1.1. Connect-4 as a Benchmark Game

Connect-4 is a classic two-player, perfect-information, zero-sum game that has long served as a benchmark for evaluating artificial intelligence (AI) and search algorithms. The game is played on a 6 Γ— 7 vertical grid, where players alternately drop discs into columns with the objective of forming a sequence of four pieces in a horizontal, vertical, or diagonal direction. Owing to its simple rules and non-trivial strategic depth, Connect-4 has frequently been used to study adversarial decision-making, heuristic search, and algorithmic optimisation [1].
Originally introduced in 1974 by Howard Wexler and Ned Strongin, Connect-4 quickly attracted research interest as a computationally tractable yet strategically rich game. A major milestone was achieved in 1988, when Allis presented a formal, knowledge-based solution to the game, proving that the first player can always force a win under perfect play [2]. Beyond optimal strategies, Connect-4 also became a subject in AI teaching and robotics research, as early studies used it to illustrate fundamental AI concepts and game-playing challenges [3]. These foundational works laid the groundwork for subsequent developments in game search and learning algorithms.
Beyond the specific case of Connect-4, Allis later generalised these ideas in his broader study of search methods in games and artificial intelligence, providing foundational insights into proof-number search and systematic game-solving strategies [4]. These contributions have had a lasting impact on the design of search algorithms for deterministic, perfect-information games.
Although Connect-4 is theoretically solved, it continues to be widely used as an experimental testbed for AI research. Its moderate state space and deterministic dynamics allow researchers to analyse algorithmic behaviour in a controlled setting while still capturing meaningful strategic complexity. An example configuration of the Connect-4 game board is illustrated in Figure 1, which highlights the structural simplicity underlying the game’s strategic richness.
From a structural perspective, Connect-4 exhibits several forms of symmetry, including horizontal reflection symmetry of board states, equivalence classes of move sequences, and symmetry in player roles under optimal play. These properties reduce the effective state space and have been implicitly or explicitly exploited by classical search algorithms through pruning, transposition tables, and heuristic evaluation. In learning-based approaches, symmetry is often captured implicitly through data augmentation or invariant feature representations. Understanding how different AI paradigms leverage or ignore symmetry provides important insight into their efficiency, generalisation, and interpretability.

1.2. From Classical Search to Learning-Based Approaches

Early research on Connect-4 focused primarily on classical search-based techniques, including Minimax and its optimised variants, which exploit the deterministic and fully observable nature of the game. These approaches enabled exhaustive analysis of game trees and played a central role in establishing optimal strategies. However, their scalability is limited when extended to larger boards, rule variations, or real-time decision-making constraints.
To address these limitations, researchers increasingly adopted simulation-based and learning-based approaches. Monte Carlo Tree Search (MCTS) emerged as a powerful alternative, enabling agents to balance exploration and exploitation through stochastic sampling rather than exhaustive enumeration. Reinforcement learning (RL) further expanded this paradigm by allowing agents to learn effective policies through self-play and experience-driven optimisation. Connect-4 has been extensively used to evaluate such methods, particularly as an intermediate benchmark between small toy problems and large-scale games.
Recent work has demonstrated the effectiveness of hybrid approaches that combine MCTS with reinforcement learning and neural network function approximation. Systems inspired by AlphaZero have achieved strong performance in Connect-4 using end-to-end learning without handcrafted heuristics [5,6]. Additional studies have explored novel learning objectives, optimisation strategies, and exploration mechanisms tailored to Connect-4 and similar adversarial games [7,8]. These developments confirm that Connect-4 remains a relevant platform for advancing modern AI techniques.

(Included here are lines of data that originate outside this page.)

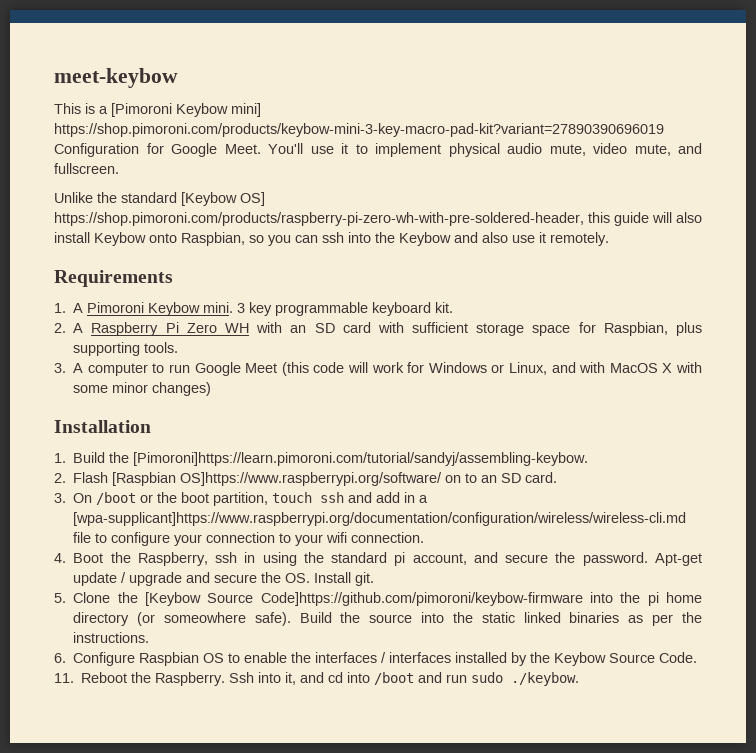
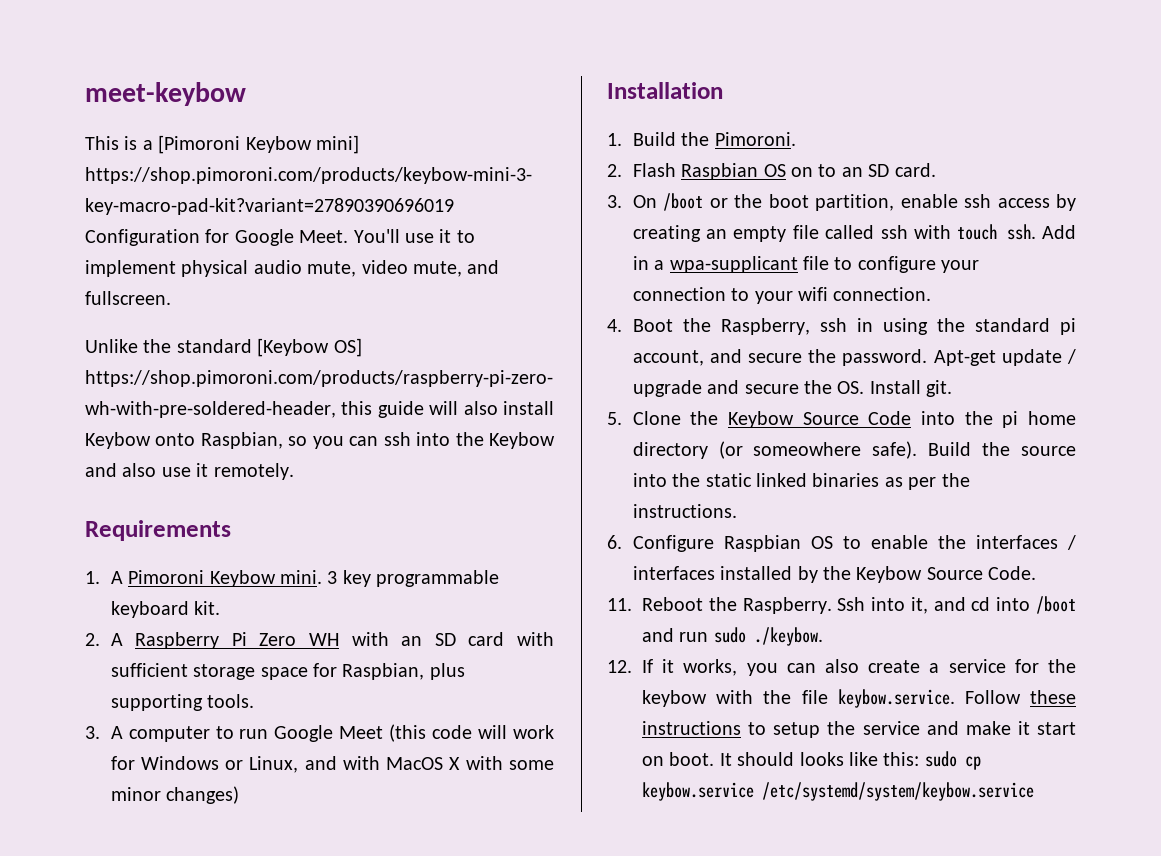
[133,452,589,466] [Pimoroni]https://learn.pimoroni.com/tutorial/sandyj/assembling-keybow. -> [714,132,796,146] Pimoroni.
[112,472,443,486] [Raspbian OS]https://www.raspberrypi.org/software/ -> [681,163,786,180] Raspbian OS
[272,492,401,503] touch ssh and add -> [900,194,1076,211] [632,224,1076,242] enable ssh access by creating an empty file called ssh with touch ssh. Add
[73,512,687,526] [wpa-supplicant]https://www.raspberrypi.org/documentation/configuration/wireless/wireless-cli.md -> [669,256,798,273] wpa-supplicant
[144,592,583,606] [Keybow Source Code]https://github.com/pimoroni/keybow-firmware -> [728,411,912,428] Keybow Source Code
(580, 679) none -> [607,659,1076,676] [642,689,1076,708] [642,721,1076,738] [642,751,981,770] [642,782,1034,801] // 12. If it works, you can also create a service for the keybow with the file keybow.service. Follow these instructions to setup the service and make it start on boot. It should looks like this: sudo cp keybow.service /etc/systemd/system/keybow.service

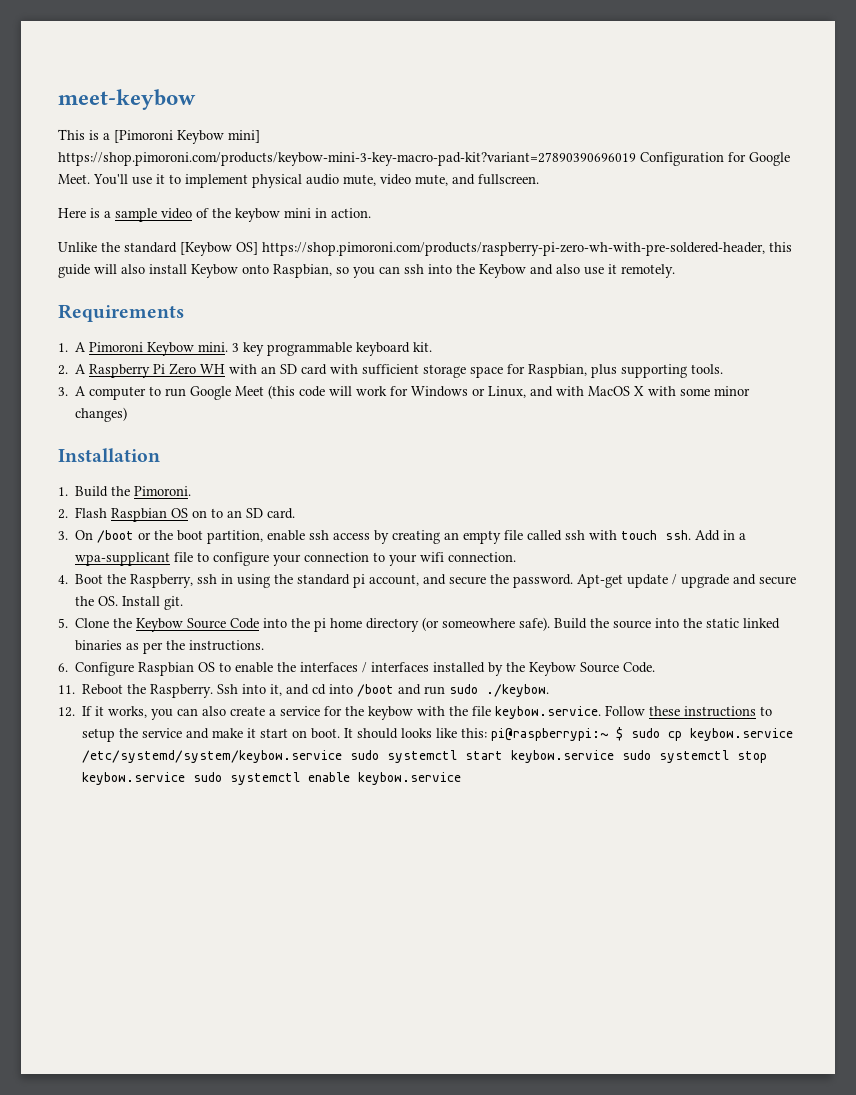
(171, 298) none -> [58,208,371,222] // Here is a sample video of the keybow mini in action.
(920, 759) none -> [491,727,624,741] pi@raspberrypi:~ $
(1034, 791) none -> [350,750,768,763] [82,772,462,785] sudo systemctl start keybow.service sudo systemctl stop keybow.service sudo systemctl enable keybow.service

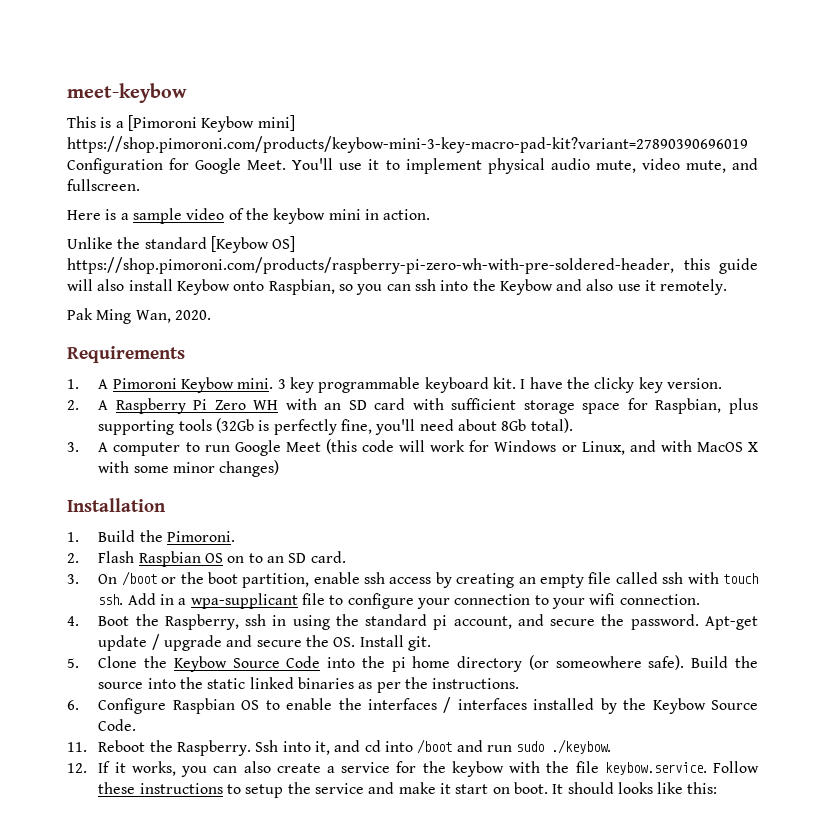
(675, 271) none -> [67,308,211,324] // Pak Ming Wan, 2020.
(433, 347) none -> [520,377,722,393] I have the clicky key version.
[691,364,724,374] tools. -> [178,418,573,435] tools (32Gb is perfectly fine, you'll need about 8Gb total).
[491,727,794,741] [82,750,768,763] [82,772,462,785] pi@raspberrypi:~ $ sudo cp keybow.service /etc/systemd/system/keybow.service sudo systemctl start keybow.service sudo systemctl stop keybow.service sudo systemctl enable keybow.service -> (718, 788) none

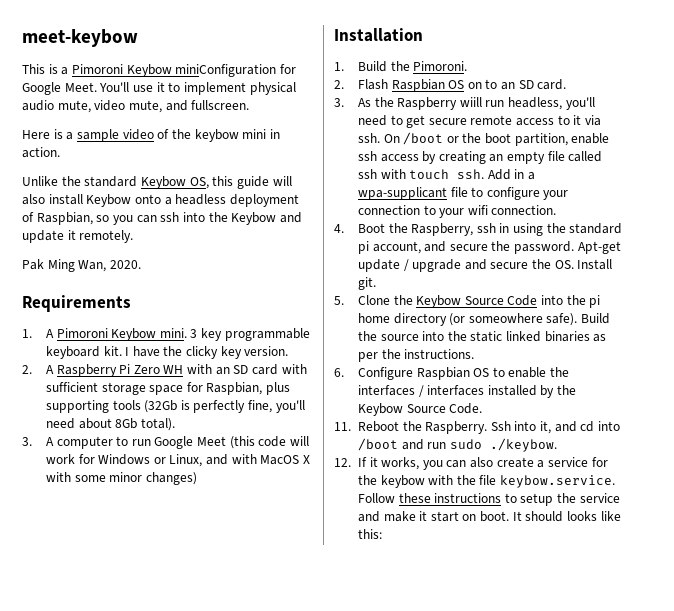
[127,115,295,132] [67,136,748,153] [67,158,163,174] [Pimoroni Keybow mini] https://shop.pimoroni.com/products/keybow-mini-3-key-macro-pad-kit?variant=27890390696019 Configuration -> [71,64,277,77] Pimoroni Keybow miniConfiguration
[210,236,296,253] [67,257,674,274] [Keybow OS] https://shop.pimoroni.com/products/raspberry-pi-zero-wh-with-pre-soldered-header, -> [140,176,209,189] Keybow OS,
(265, 286) none -> [164,194,299,207] [22,212,34,222] a headless deployment of
[586,279,641,291] also use -> [22,230,64,243] update
(79, 579) none -> [357,97,595,110] [357,115,602,128] [357,133,380,143] As the Raspberry wiill run headless, you'll need to get secure remote access to it via ssh.

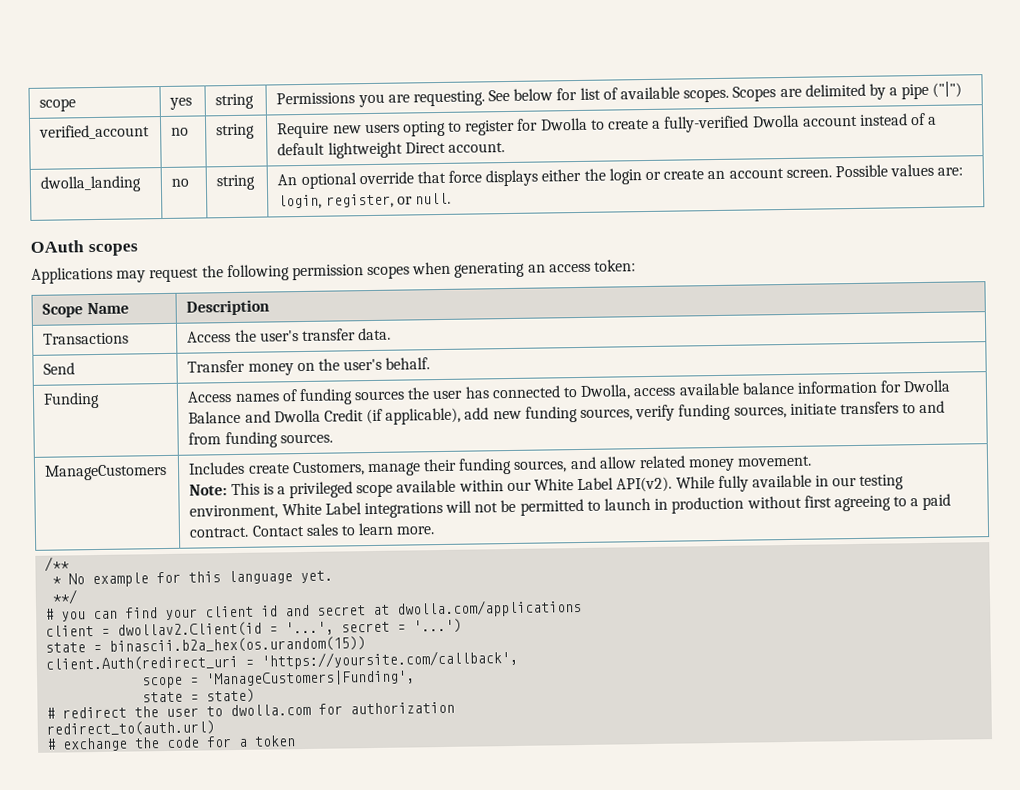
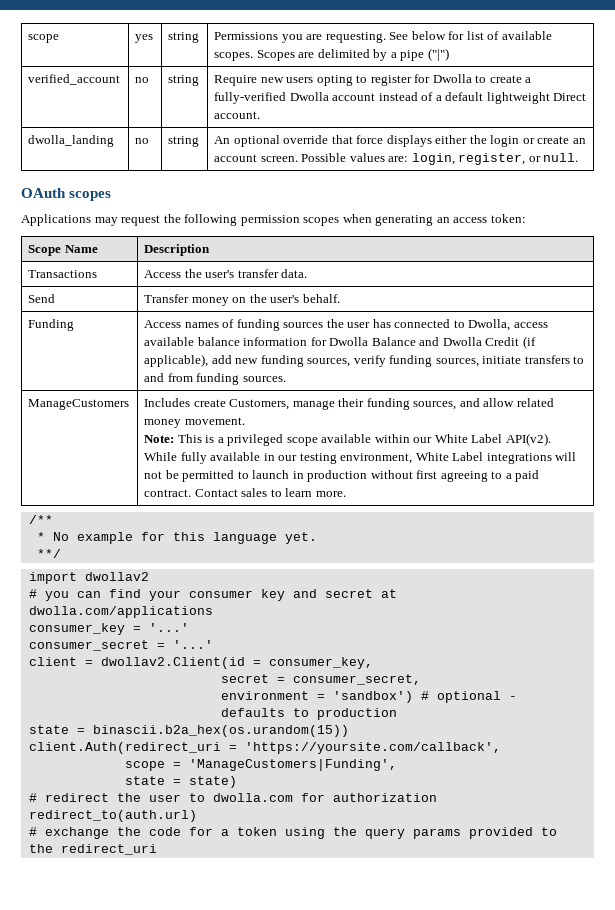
(78, 597) none -> [28,572,149,584] // import dwollav2
[205,605,279,618] client id -> [188,589,285,601] consumer key
(583, 608) none -> [28,623,189,635] [28,640,213,651] // consumer_key = '...' // consumer_secret = '...'
[285,621,335,636] '...', -> [268,657,373,669] consumer_key, //
[413,618,463,634] '...') -> [292,674,421,685] [220,691,517,703] [220,708,397,720] consumer_secret, // environment = 'sandbox') # optional - defaults to production
(297, 741) none -> [284,827,557,839] [28,844,157,855] using the query params provided to the redirect_uri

1.3. Explainability and Human–AI Interaction

As AI agents for game playing have grown more sophisticated, concerns regarding transparency and interpretability have become increasingly prominent. Many high-performing models, particularly deep neural networks, operate as black boxes, offering limited insight into the reasoning behind their decisions. In adversarial games such as Connect-4, understanding why an agent selects a specific move is essential for debugging, trust calibration, and educational applications.
Explainable artificial intelligence (XAI) has therefore become an important research direction in game AI. Recent studies have applied XAI techniques to Connect-4 agents in order to explain move selection, strategy formation, and policy evolution, thereby improving transparency and interpretability [9]. Such explanations are critical for both researchers and end users, particularly when AI systems are used as decision-support tools rather than autonomous players.
In parallel, research has examined human–AI interaction in Connect-4, focusing on how users interpret and rely on AI recommendations of varying skill levels. Empirical studies have shown that effective collaboration depends not only on agent performance but also on users’ ability to calibrate trust and confidence in AI advice [10]. These findings highlight that the value of game-playing AI lies not only in optimal performance but also in its ability to support meaningful human understanding.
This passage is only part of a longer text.